### What this task involves
What lines of the material hold the string "which"? Pull each of them out.

START Information

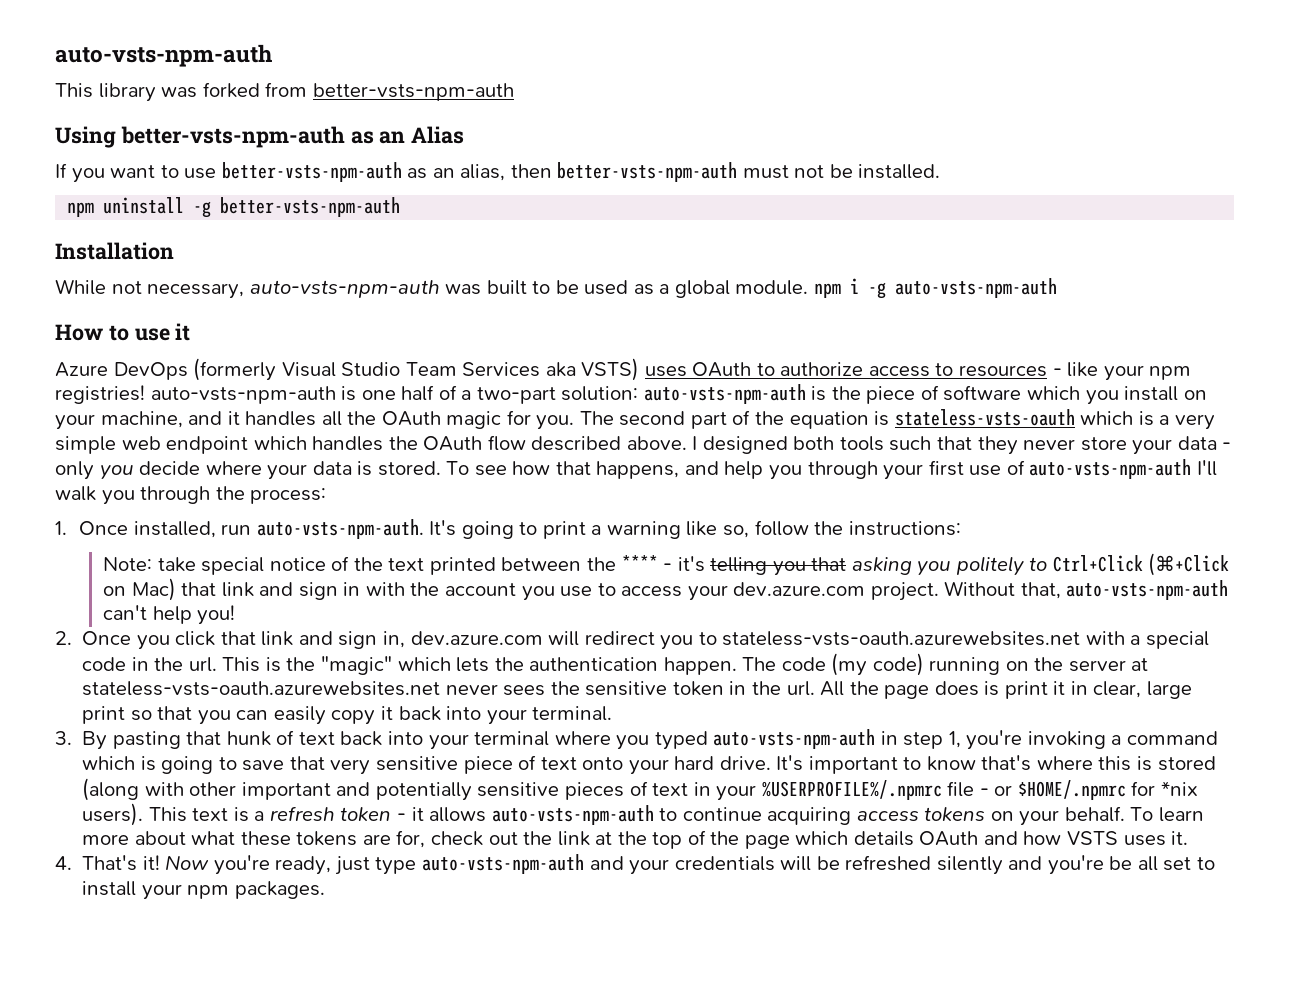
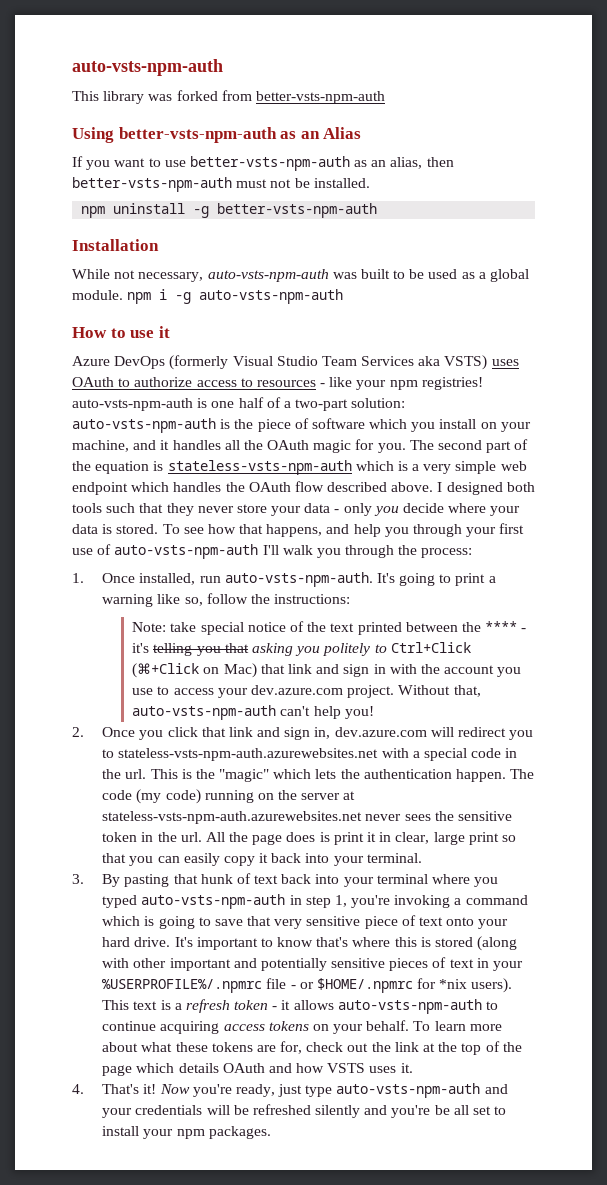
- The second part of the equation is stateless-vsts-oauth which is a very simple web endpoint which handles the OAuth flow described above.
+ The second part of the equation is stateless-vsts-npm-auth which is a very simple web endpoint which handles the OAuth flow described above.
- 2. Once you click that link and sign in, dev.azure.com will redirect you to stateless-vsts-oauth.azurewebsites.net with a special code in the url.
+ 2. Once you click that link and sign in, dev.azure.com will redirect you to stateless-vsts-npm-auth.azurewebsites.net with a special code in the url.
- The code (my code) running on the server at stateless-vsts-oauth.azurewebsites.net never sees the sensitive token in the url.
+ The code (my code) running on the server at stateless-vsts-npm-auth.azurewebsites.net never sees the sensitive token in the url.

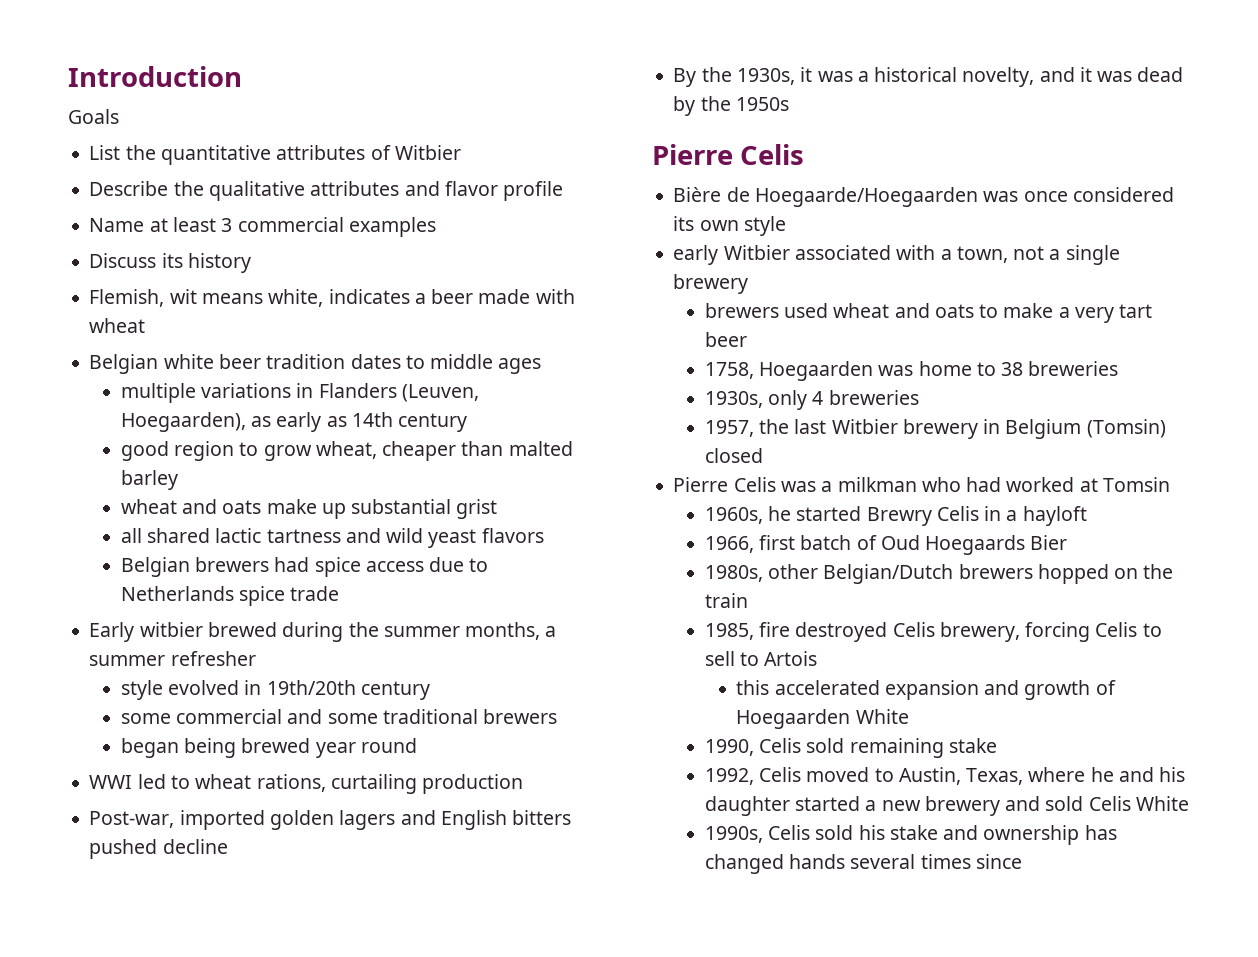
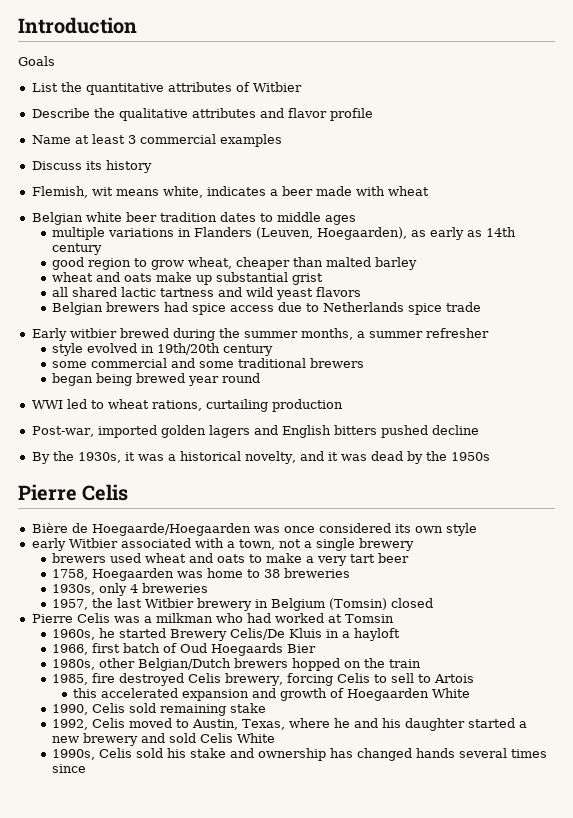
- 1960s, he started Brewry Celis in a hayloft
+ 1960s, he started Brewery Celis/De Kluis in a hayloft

END Information
START Information

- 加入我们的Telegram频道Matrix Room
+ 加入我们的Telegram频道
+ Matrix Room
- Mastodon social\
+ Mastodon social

END Information
START Information

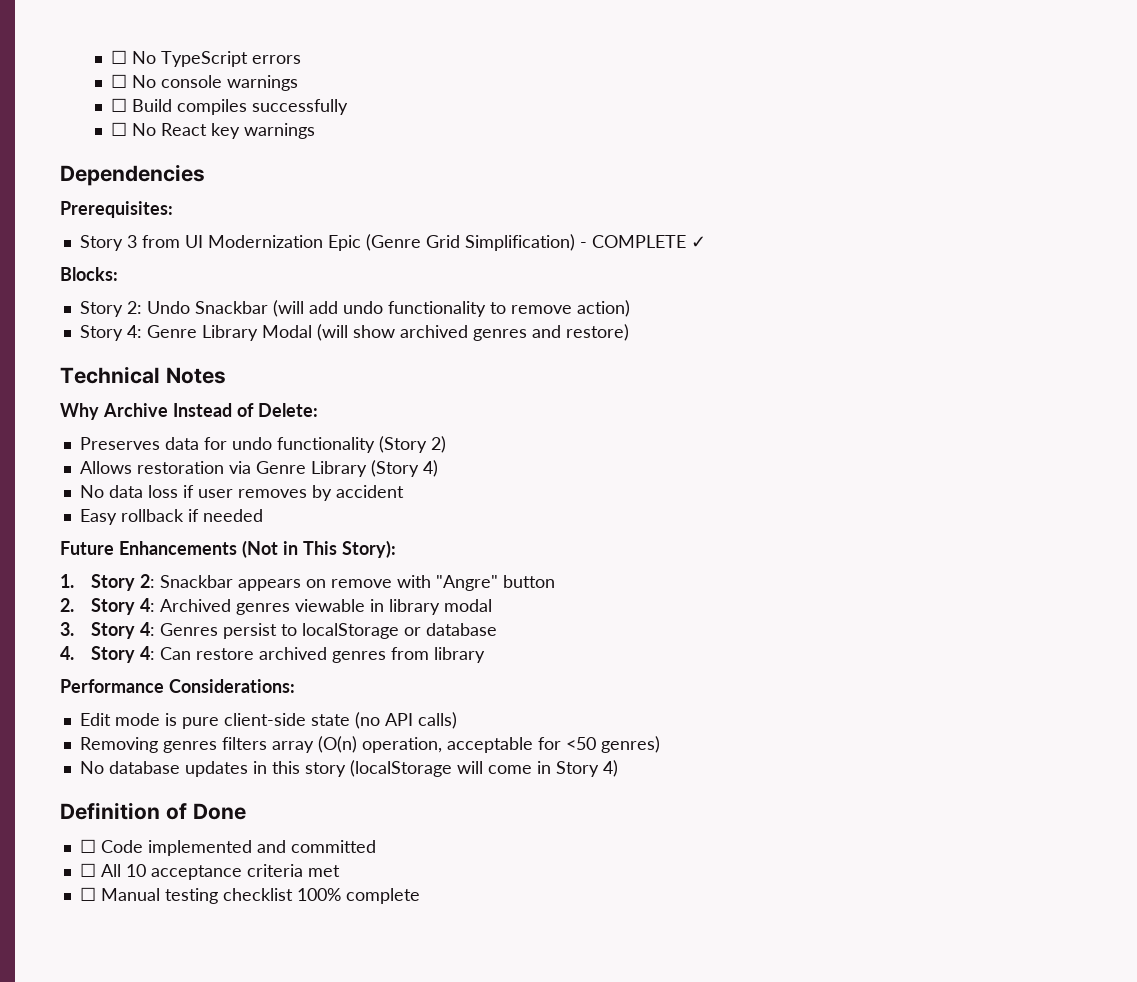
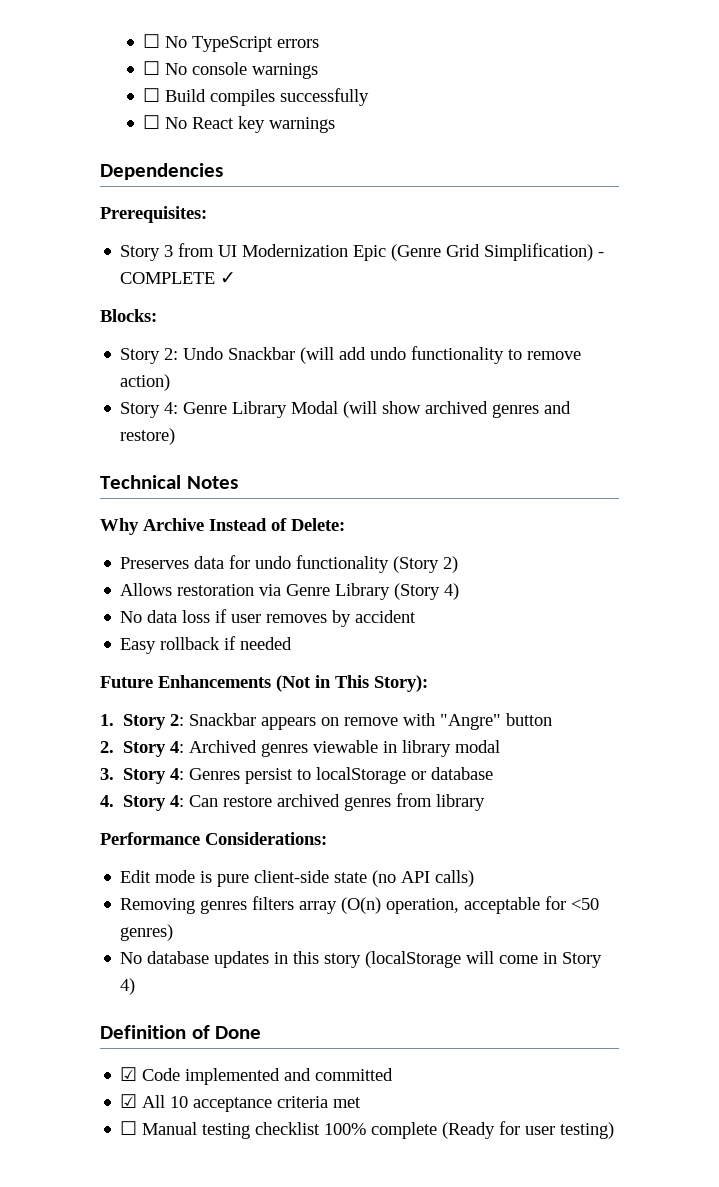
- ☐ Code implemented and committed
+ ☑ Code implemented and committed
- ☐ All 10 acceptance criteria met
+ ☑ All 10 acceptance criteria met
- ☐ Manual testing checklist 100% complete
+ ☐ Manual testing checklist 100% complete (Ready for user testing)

END Information

### Answer to this exercise
- The second part of the equation is stateless-vsts-oauth which is a very simple web endpoint which handles the OAuth flow described above.
+ The second part of the equation is stateless-vsts-npm-auth which is a very simple web endpoint which handles the OAuth flow described above.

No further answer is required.